Lembro-me que te paguei na mesma moeda e não afectei o toque, sem remoque e indiferença. Foi então, enquanto recordava a situação, que me atiraste outro balde água fria, ainda pior do que a proibição dos sonetos, coisa que eu pensava ser a mais terrível e desafortunada que me podia acontecer, e isto depois de teres passado revista aos móveis e estantes, avaliando a decoração, o estado de preenchido anafórico, de onde brotavas como um refrão que se repete a esmo por toda a glosa, sem curvas de desnível, de forma a esfregar com detergente eficaz outra nódoa que ainda me maculasse a alma, o comportamento e a motivação, determinando que «isto não pode continuar assim, durante muito mais tempo. Trata de desfazer, de arrumar esta tralha toda. Faz um álbum, mete-as numa caixa de camisas ou sapatos que tenhas prà’i, no quer que seja. Desenrasca-te. E se tivermos filhos, onde vamos pôr as fotografias deles? És tonto, ou quê?»

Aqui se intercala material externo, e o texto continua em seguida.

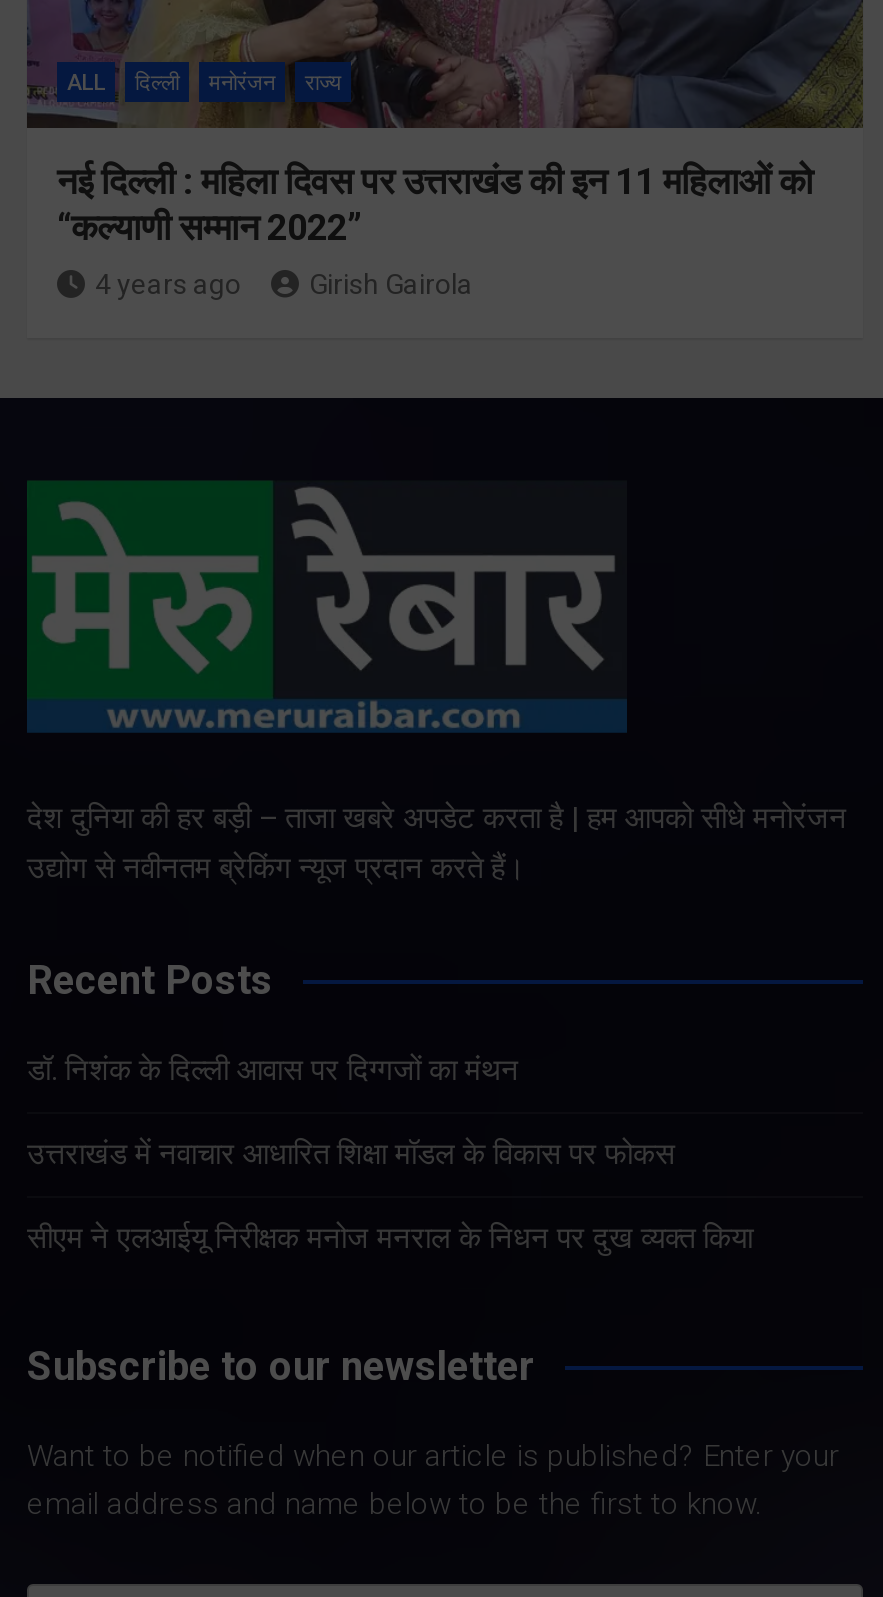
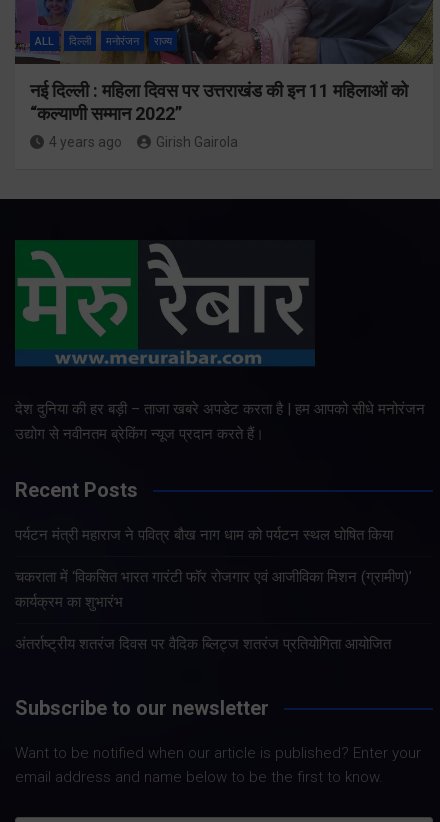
- डॉ. निशंक के दिल्ली आवास पर दिग्गजों का मंथन
+ पर्यटन मंत्री महाराज ने पवित्र बौख नाग धाम को पर्यटन स्थल घोषित किया

- उत्तराखंड में नवाचार आधारित शिक्षा मॉडल के विकास पर फोकस
+ चकराता में ‘विकसित भारत गारंटी फॉर रोजगार एवं आजीविका मिशन (ग्रामीण)’
+ कार्यक्रम का शुभारंभ

- सीएम ने एलआईयू निरीक्षक मनोज मनराल के निधन पर दुख व्यक्त किया
+ अंतर्राष्ट्रीय शतरंज दिवस पर वैदिक ब्लिट्ज शतरंज प्रतियोगिता आयोजित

Na boca, a língua entaramelou-se, quando tentei ripostar, e nem um pio me saiu dela mal a abri, deixando-a à banda. Ficara de rastos, a corda partida, a pilha gasta, a alma num esfregão. Tudo quanto eu mais temia me estava acontecer. Um tsunami não teria provocado maior devastação. A cara devia ser o espelho da consternação e tempestade que se abateram sobre mim, todavia Shara não evidenciara a menor comoção, pena e dó. Olhei as alturas implorando socorro a todas as divindades, mas nenhuma me atendeu. Fitei o abstrato de nada que é ponto aceso a brilhar no vazio infinito, e nem uma luzinha me piscou no pestanejar da esperança, precisamente no momento em que até um pirilampo me consolaria. Mas nada. Da desfaçatez do cosmos não vieram quaisquer grânulos luminosos ou grãos de pó… o mínimo sinal de esperança ou réstia de razão.
E dada a evidência, contrito e aflito reconheci, que tudo quanto para Petrarca fora somente maldição, calhava-me a mim a dobrar – é que um soneto nunca vem só!